Jena Pierre Pernaut, 25 ans à l’époque a un parcours différent :  issu de la petite bourgeoisie Picarde, il fait des études à la prestigieuse Ecole de Journalisme de Lille puis fait ses premières armes dans la PQR (Presse Quotidienne Régionale) au « Courrier Picard » avant d’intégrer les bureaux régionaux de l’ORTF à Amiens.

Enfin, il arrive à Paris en 1975 où il va présenter les journaux du soir, avant de Co-présenter le JT avec Yves Mourousi jusqu’à ce que celui-ci forme un binôme solide avec Marie Laure Augry entre 1981 et leur départ mutuel en 1988….

Lors de l’hommage posthume à son ex binôme, Jean Pierre Pernaut confiera aux téléspectateurs qu’Yves Mourousi lui a presque tout appris. S’il a acquis les fondamentaux du métier lui permettant de « durer » depuis plus de 30 ans, l’approche demeurera totalement différente.

Mourousi, c’était « l’art et la manière » d’innover en permanence, de sortir un journal « guindé » de son carcan afin de l’exporter vers « où l’info se passe » : on se souvient du direct de la Place Rouge à Moscou, à bord d’un Porte-Avion, sur la Place Tien-An Men à Pékin, etc….

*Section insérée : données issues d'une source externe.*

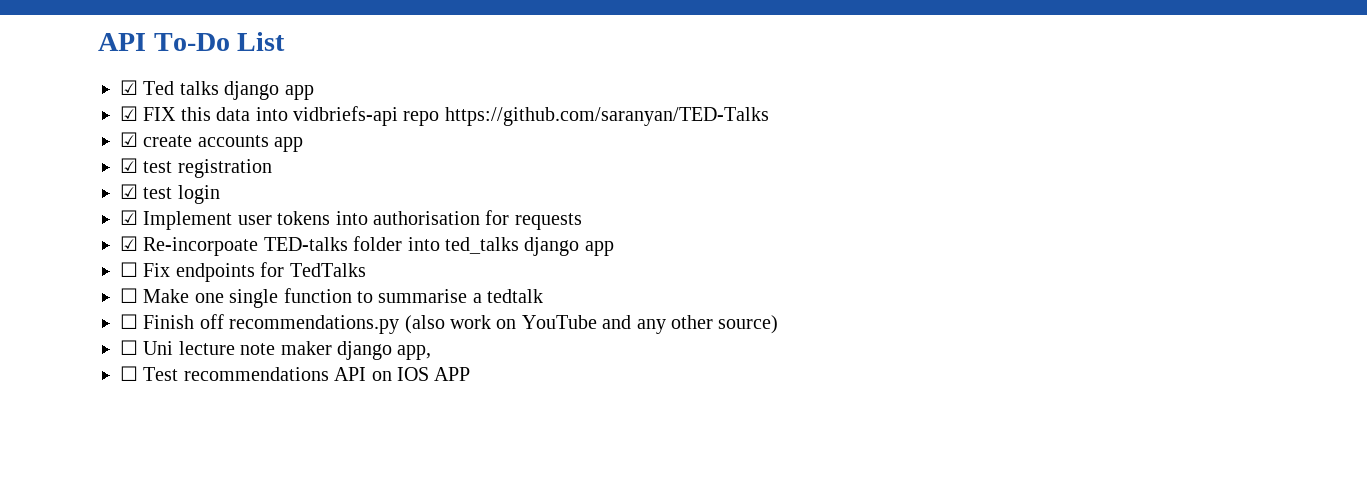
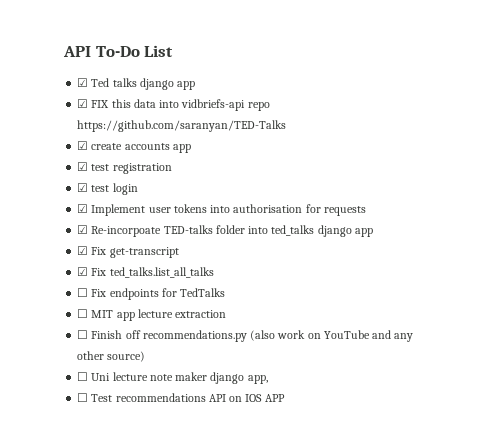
+ ☑ Fix get-transcript
+ ☑ Fix ted_talks.list_all_talks
- ☐ Make one single function to summarise a tedtalk
+ ☐ MIT app lecture extraction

En 1975, le journaliste n’hésite pas non plus à contacter Valéry Giscard d’Estaing pour lui demander de faire arriver la dernière étape du Tour de France sur les Champs Elysées. Son vœu sera exaucé et même pérennisé, comme chacun sait…

Mourousi c’est également un homme de réseaux, des réseaux qu’il peut cultiver lors de ses (nombreuses) virées nocturnes au cœur d’un Tout-Paris parfois interlope mais il reste un journaliste 24 heures sur 24, c’était déjà le cas dans les années 70 où il se faisait l’échotier des folles nuits parisiennes dans le « Pop club » de José Inter, émission-culte de France-Inter.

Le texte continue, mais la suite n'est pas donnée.